Each record here should be printed again exactly; please leave its pictures out.

Collected data entries:
• • • • • • •

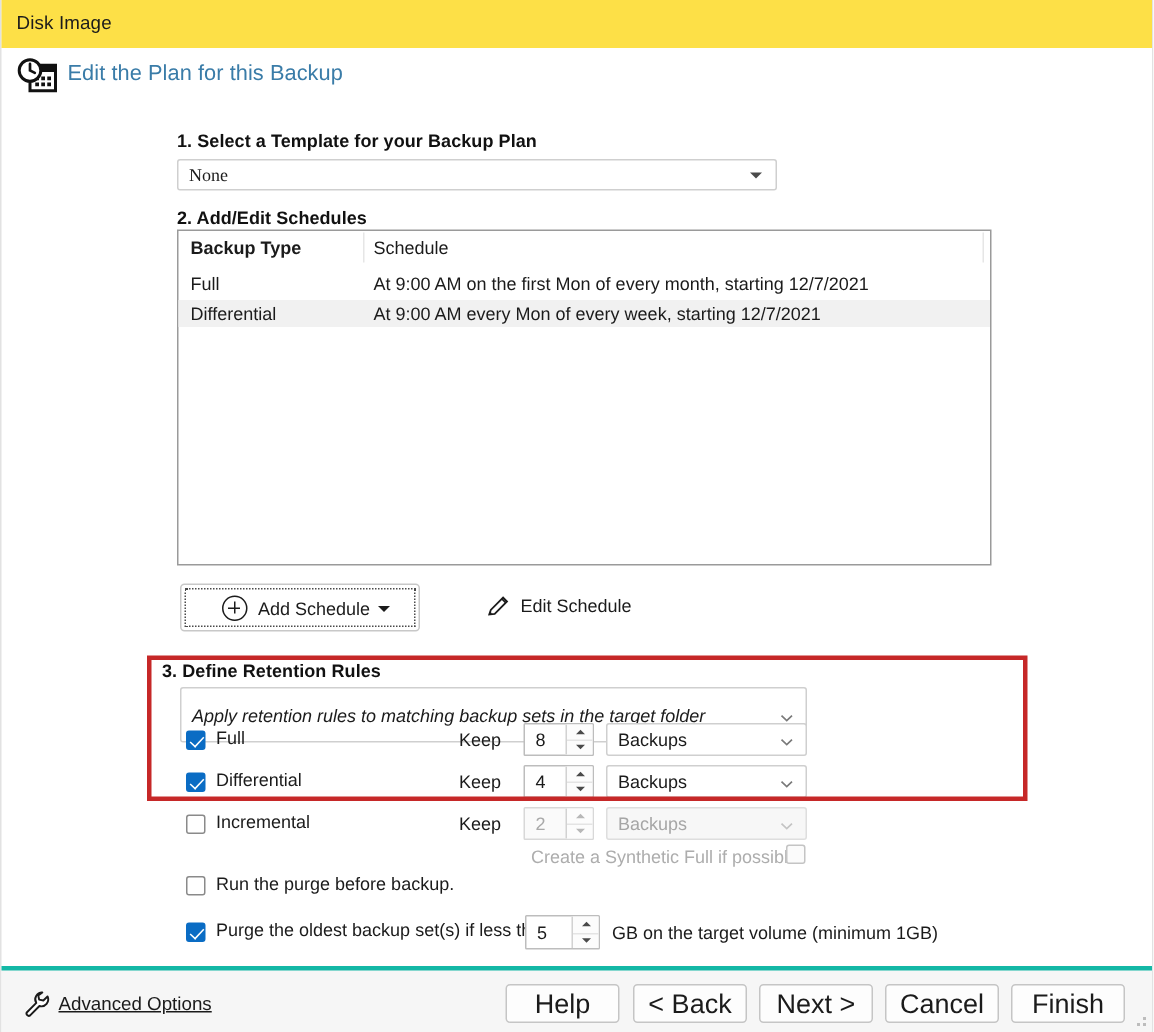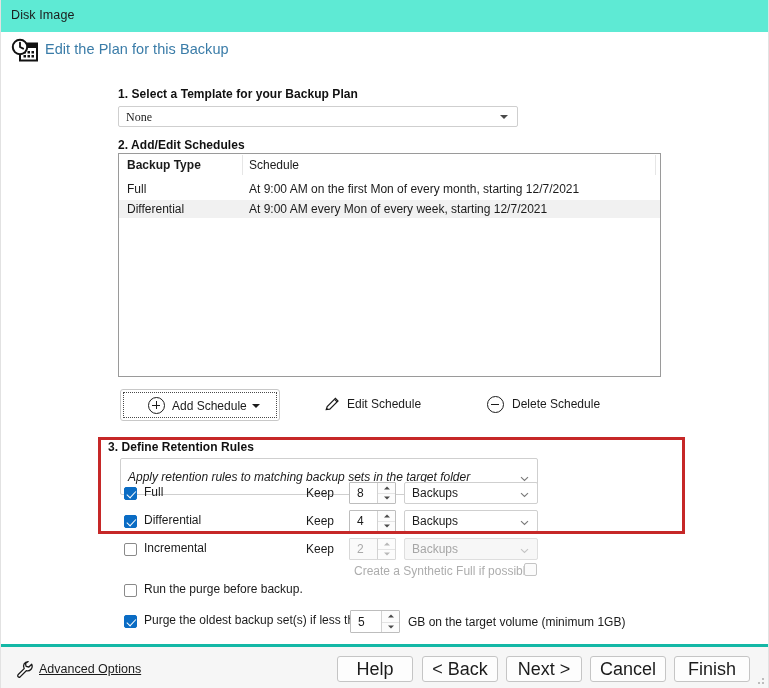--- a/index.html
+++ b/index.html
@@ -21,21 +21,21 @@
     background: #e2e2e2;
   }
   .edge-right {
     position: absolute; right: 0; top: 0; width: 1px; height: 688px;
     background: #e2e2e2;
   }
 
   
   .titlebar {
     position: absolute; left: 1px; top: 0; width: 767px; height: 32px;
-    background: #5eead4;
+    background: #fde047;
   }
   .titlebar-text {
     position: absolute; left: 10px; top: 8px;
     font-size: 12.5px; color: #1b1b1b;
     letter-spacing: 0.1px;
   }
 
   
   .header {
     position: absolute; left: 1px; top: 32px; width: 767px; height: 38px;
@@ -334,26 +334,20 @@
     <span style="position:absolute; left:0; top:3px;">
       <svg width="20" height="20" viewBox="0 0 20 20">
         <path d="M4.2 15.6 L5.2 12.6 L13.4 4.4 L16.0 7.0 L7.8 15.2 Z" fill="#ffffff" stroke="#1b1b1b" stroke-width="1.2"></path>
         <path d="M12.6 5.3 L15.1 7.8" stroke="#1b1b1b" stroke-width="1.1"></path>
         <path d="M4.2 15.6 L6.0 15.0 L5.0 13.9 Z" fill="#1b1b1b"></path>
       </svg>
     </span>
     <span class="btn-lbl" style="left:25px; top:6px;">Edit Schedule</span>
   </div>
 
-  <div class="plainbtn" style="left:487px; top:391px; width:145px;">
-    <span class="circ-icon" style="left:0px; top:5px;">
-      <span class="h"></span>
-    </span>
-    <span class="btn-lbl" style="left:25px; top:6px;">Delete Schedule</span>
-  </div>
 
   <div class="step-label" style="left:108px; top:440px;">3. Define Retention Rules</div>
 
   <div class="combo" style="left:120px; top:458px; width:418px; height:37px;font-style:italic;">
     <span class="combo-text">Apply retention rules to matching backup sets in the target folder</span>
     <span class="chev-down">
       <svg width="9" height="9" viewBox="0 0 9 9">
           <path d="M1 3 L4.5 6.4 L8 3" stroke="#7a7a7a" stroke-width="1.1" fill="none"></path>
         </svg>
     </span>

• • • • • • •

**Result of the task**
--- a/index.html
+++ b/index.html
@@ -21,21 +21,21 @@
     background: #e2e2e2;
   }
   .edge-right {
     position: absolute; right: 0; top: 0; width: 1px; height: 688px;
     background: #e2e2e2;
   }
 
   
   .titlebar {
     position: absolute; left: 1px; top: 0; width: 767px; height: 32px;
-    background: #5eead4;
+    background: #fde047;
   }
   .titlebar-text {
     position: absolute; left: 10px; top: 8px;
     font-size: 12.5px; color: #1b1b1b;
     letter-spacing: 0.1px;
   }
 
   
   .header {
     position: absolute; left: 1px; top: 32px; width: 767px; height: 38px;
@@ -334,26 +334,20 @@
     <span style="position:absolute; left:0; top:3px;">
       <svg width="20" height="20" viewBox="0 0 20 20">
         <path d="M4.2 15.6 L5.2 12.6 L13.4 4.4 L16.0 7.0 L7.8 15.2 Z" fill="#ffffff" stroke="#1b1b1b" stroke-width="1.2"></path>
         <path d="M12.6 5.3 L15.1 7.8" stroke="#1b1b1b" stroke-width="1.1"></path>
         <path d="M4.2 15.6 L6.0 15.0 L5.0 13.9 Z" fill="#1b1b1b"></path>
       </svg>
     </span>
     <span class="btn-lbl" style="left:25px; top:6px;">Edit Schedule</span>
   </div>
 
-  <div class="plainbtn" style="left:487px; top:391px; width:145px;">
-    <span class="circ-icon" style="left:0px; top:5px;">
-      <span class="h"></span>
-    </span>
-    <span class="btn-lbl" style="left:25px; top:6px;">Delete Schedule</span>
-  </div>
 
   <div class="step-label" style="left:108px; top:440px;">3. Define Retention Rules</div>
 
   <div class="combo" style="left:120px; top:458px; width:418px; height:37px;font-style:italic;">
     <span class="combo-text">Apply retention rules to matching backup sets in the target folder</span>
     <span class="chev-down">
       <svg width="9" height="9" viewBox="0 0 9 9">
           <path d="M1 3 L4.5 6.4 L8 3" stroke="#7a7a7a" stroke-width="1.1" fill="none"></path>
         </svg>
     </span>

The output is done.